Spengler writes all kinds of stuff on this. He sees us Faustians as essentially in love with the infinite, and therefore we build cathedrals, calculus, impressionist paintings, polyphonic music, etc.

e.g. the Parthenon and the Leon Cathedral. It is such an excellent contrast. So rich! So full of meaning. A building is worth a million words.
TuringEquivalent

1
Thu 15 Apr, 2010 06:54 am
@Reconstructo,
Reconstructo;148426 wrote:
It occurs to me lately that the number one is the center of all positive numbers. The smallest number is 1/infinity and the largest number is infinity/1. This puts "1" smack in the middle. Of course that's an oversimplification, but perhaps you get my point.

If we multiply any number by any number less than one, we are essentially dividing it. And if we divide by a number less than one, we are multiplying or increasing the first number. So 1 functions for multiplication/division in the same way that zero functions for addition and subtraction.

-1 is the center of all negative numbers. Zero is the number that is neither positive or negative, and the exact meeting point of the these inverse/mirror twins, the negatives and positives.

The smallest negative number is -1/infinity, and the smallest positive number is 1/infinity. How close are these two numbers? They both tend toward zero. Their only real difference is their signs, the badge of which dimension they hail from.

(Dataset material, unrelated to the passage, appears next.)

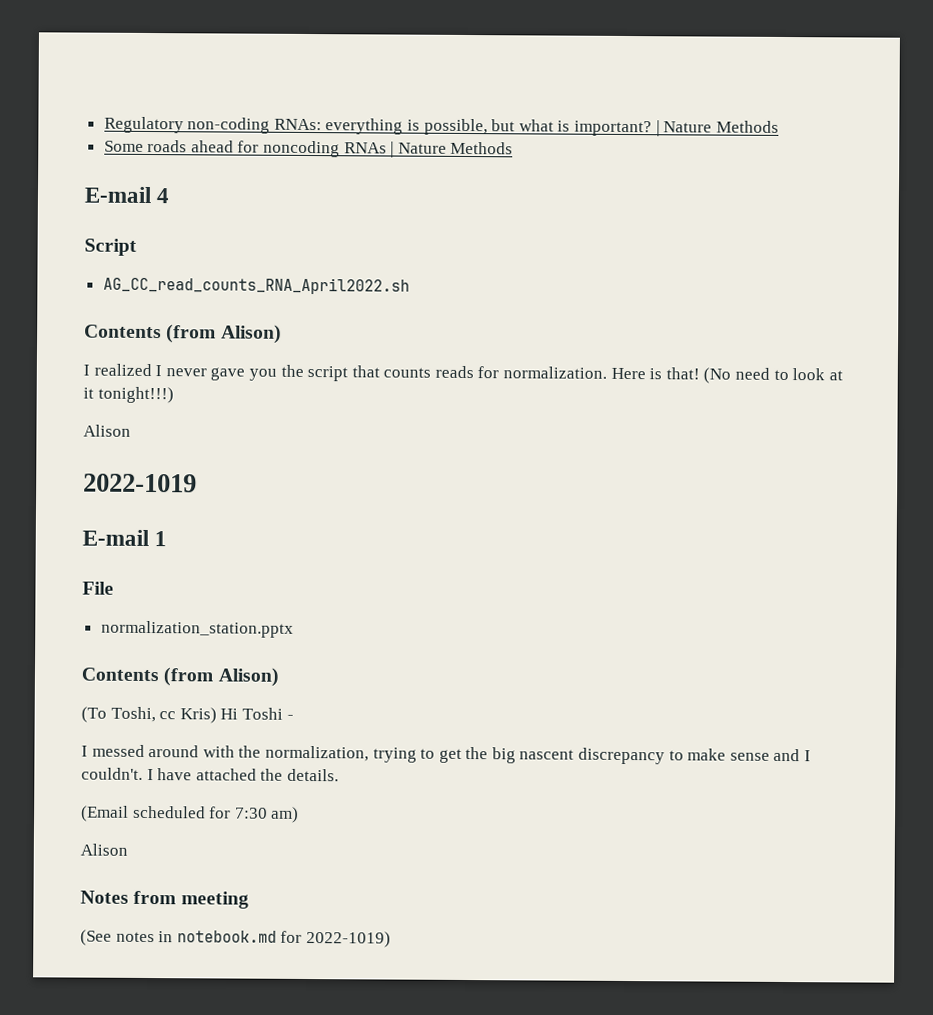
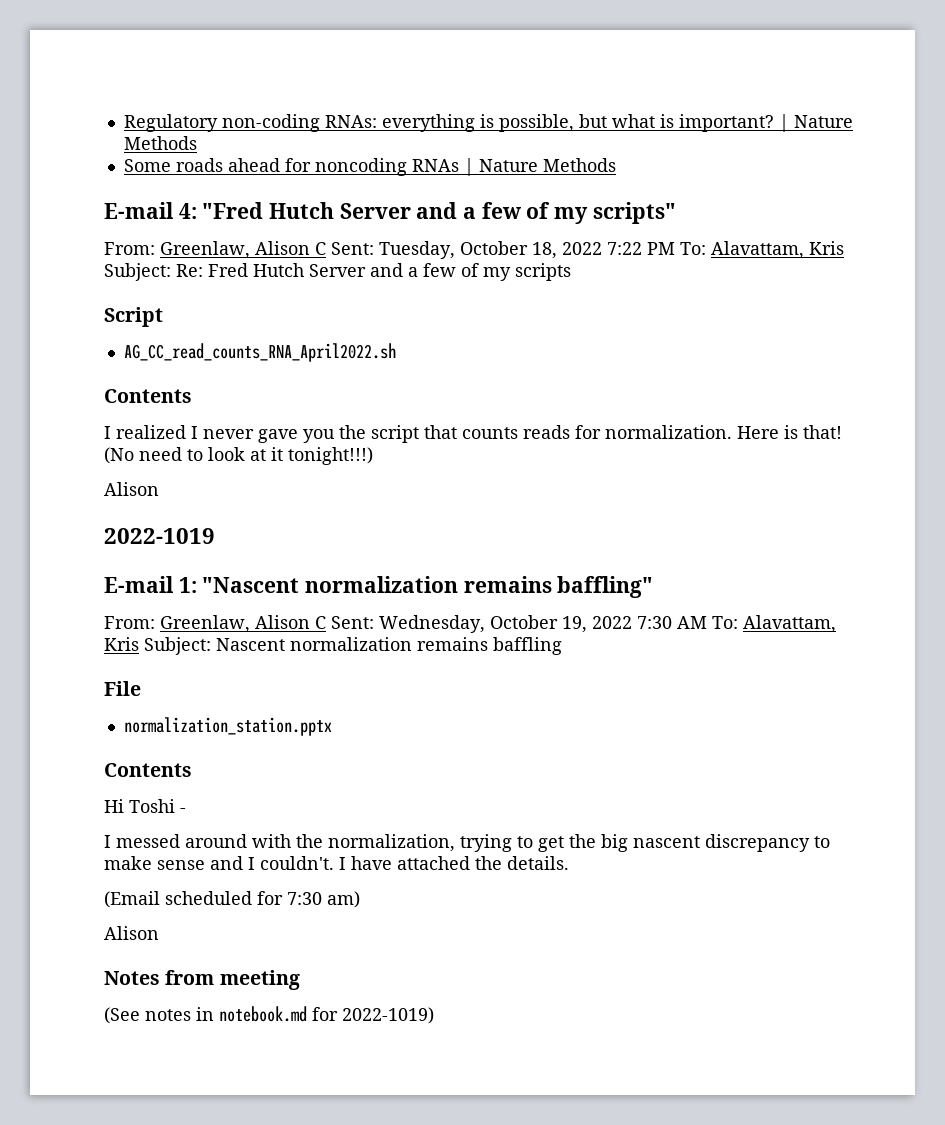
[156,188,171,204] 4 -> [178,202,676,224] [104,241,844,259] [104,263,571,281] 4: "Fred Hutch Server and a few of my scripts" // From: Greenlaw, Alison C Sent: Tuesday, October 18, 2022 7:22 PM To: Alavattam, Kris Subject: Re: Fred Hutch Server and a few of my scripts
[166,324,282,344] (from Alison) -> (192, 396) none
[154,531,168,547] [82,581,114,595] [100,620,294,638] [81,667,279,687] [81,706,217,724] 1 // File // normalization_station.pptx // Contents (from Alison) // (To Toshi, cc Kris) -> [178,576,654,598] [104,615,836,633] [104,637,562,655] [104,681,141,696] [123,717,332,736] [104,763,192,777] 1: "Nascent normalization remains baffling" // From: Greenlaw, Alison C Sent: Wednesday, October 19, 2022 7:30 AM To: Alavattam, Kris Subject: Nascent normalization remains baffling // File // normalization_station.pptx // Contents //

This sort of thing amuses me. I hope it amuses someone else.

I guess something so simple as a 1 is amusing to many people. I guess some people are happy about everything.
Deckard

1
Thu 15 Apr, 2010 08:49 pm
@TuringEquivalent,
TuringEquivalent;152223 wrote:
I guess something so simple as a 1 is amusing to many people. I guess some people are happy about everything.

Some intellects are more playful than others.